=== RECORDS SUPPLIED ===

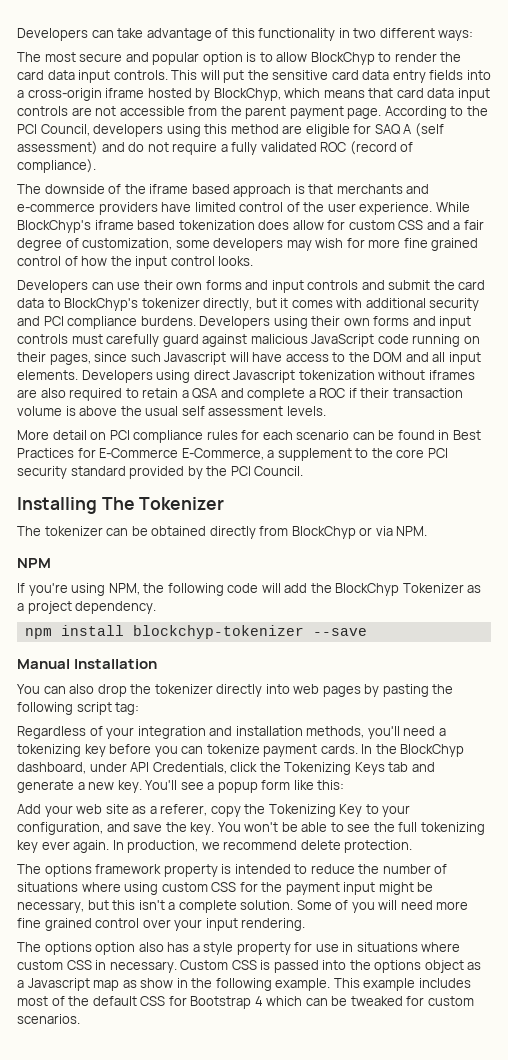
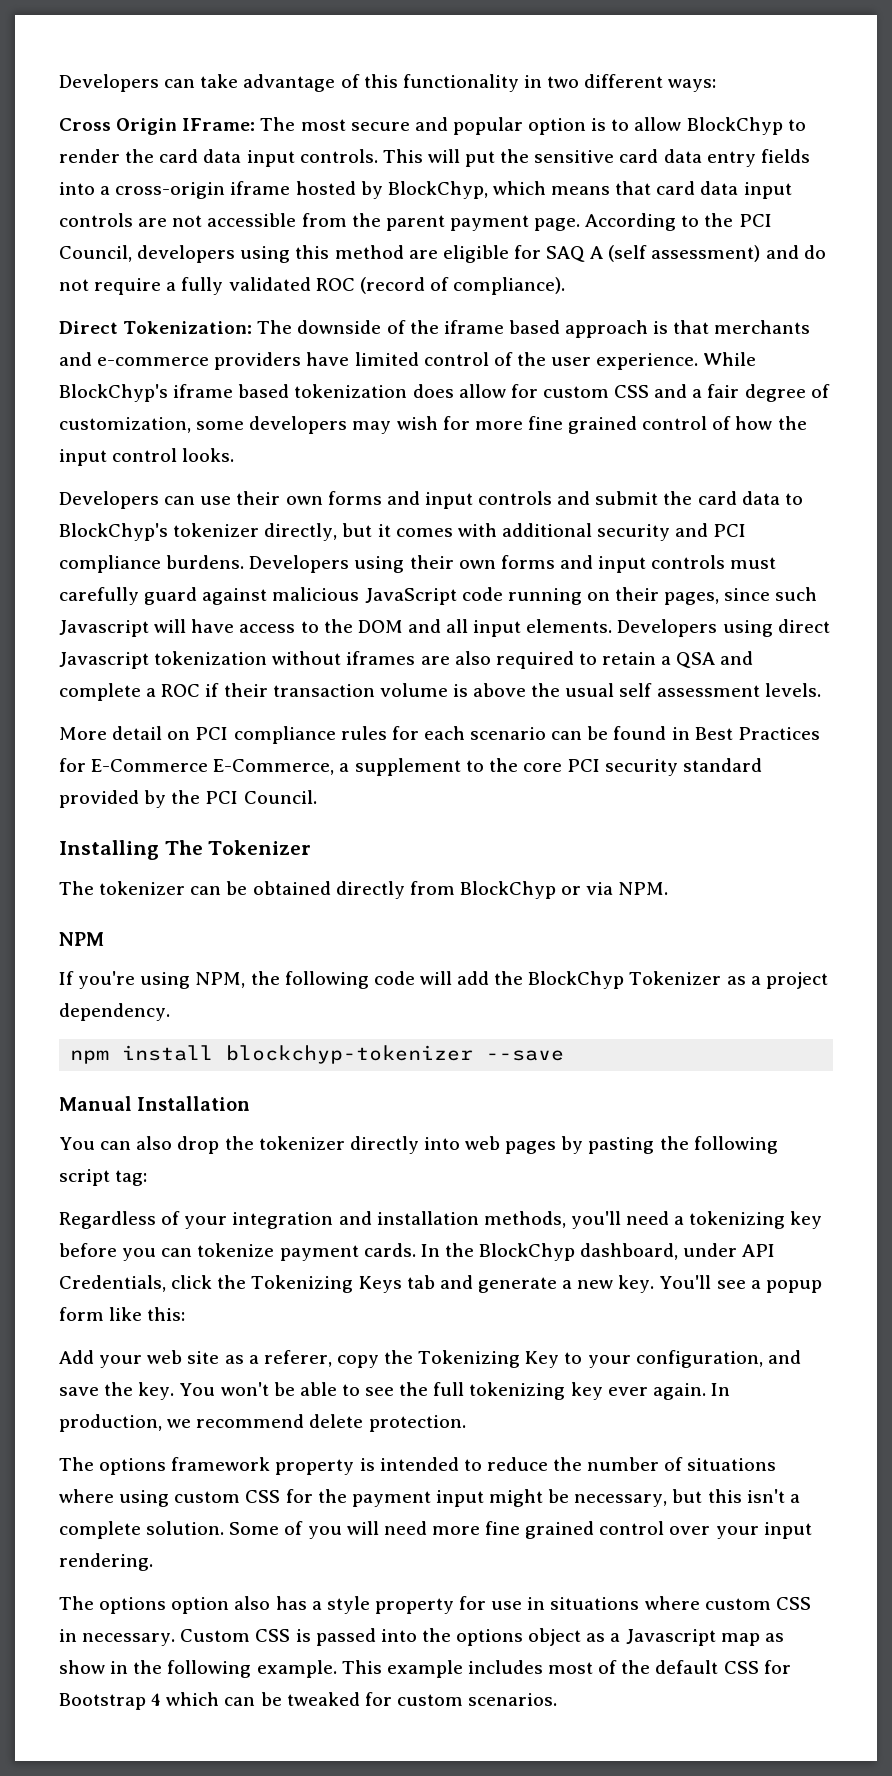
(474, 35) none -> [59,118,256,135] Cross Origin IFrame:
(96, 166) none -> [59,321,253,334] Direct Tokenization:

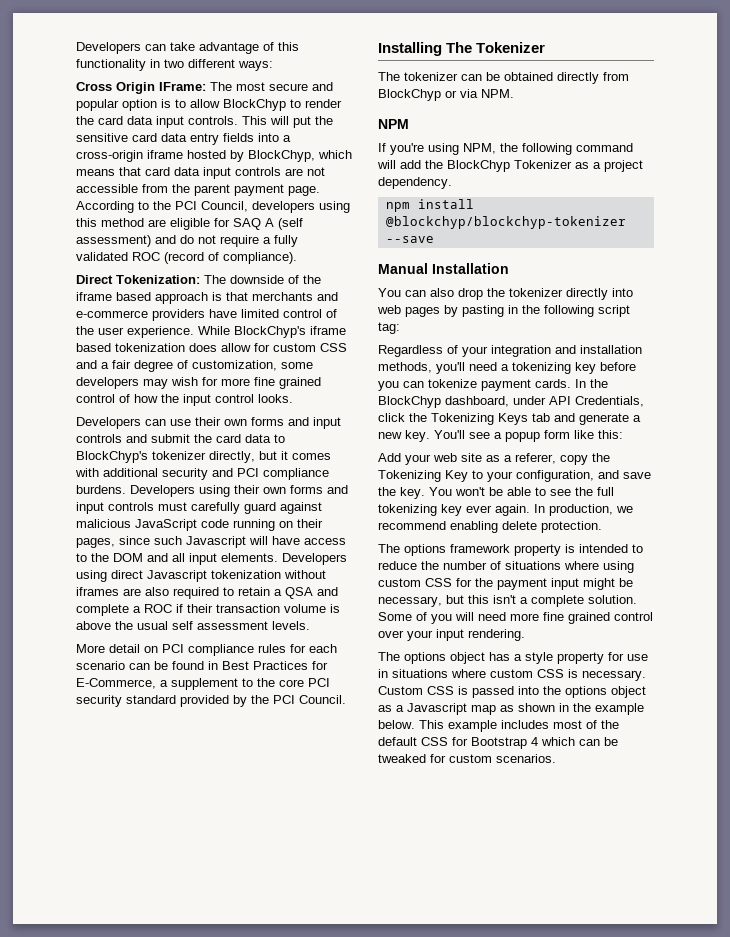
[91,759,209,772] E-Commerce -> (328, 665) none
[373,971,415,985] code -> [576,143,633,152] command
[226,1045,474,1064] blockchyp-tokenizer -> [385,216,626,229] @blockchyp/blockchyp-tokenizer
(655, 1145) none -> [508,305,518,314] in
(305, 1421) none -> [450,521,498,533] enabling
[171,1596,271,1614] option also -> [450,652,485,664] object
[59,1629,77,1642] in -> [568,669,578,678] is
[59,1660,337,1678] show in the following example. -> [518,703,644,715] [378,720,415,729] shown in the example below.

===

ABOUT THIS EXERCISE: Could you print the data exactly as it appears and keep the pictures out?

ANSWER SECTION:
(474, 35) none -> [59,118,256,135] Cross Origin IFrame:
(96, 166) none -> [59,321,253,334] Direct Tokenization:

[91,759,209,772] E-Commerce -> (328, 665) none
[373,971,415,985] code -> [576,143,633,152] command
[226,1045,474,1064] blockchyp-tokenizer -> [385,216,626,229] @blockchyp/blockchyp-tokenizer
(655, 1145) none -> [508,305,518,314] in
(305, 1421) none -> [450,521,498,533] enabling
[171,1596,271,1614] option also -> [450,652,485,664] object
[59,1629,77,1642] in -> [568,669,578,678] is
[59,1660,337,1678] show in the following example. -> [518,703,644,715] [378,720,415,729] shown in the example below.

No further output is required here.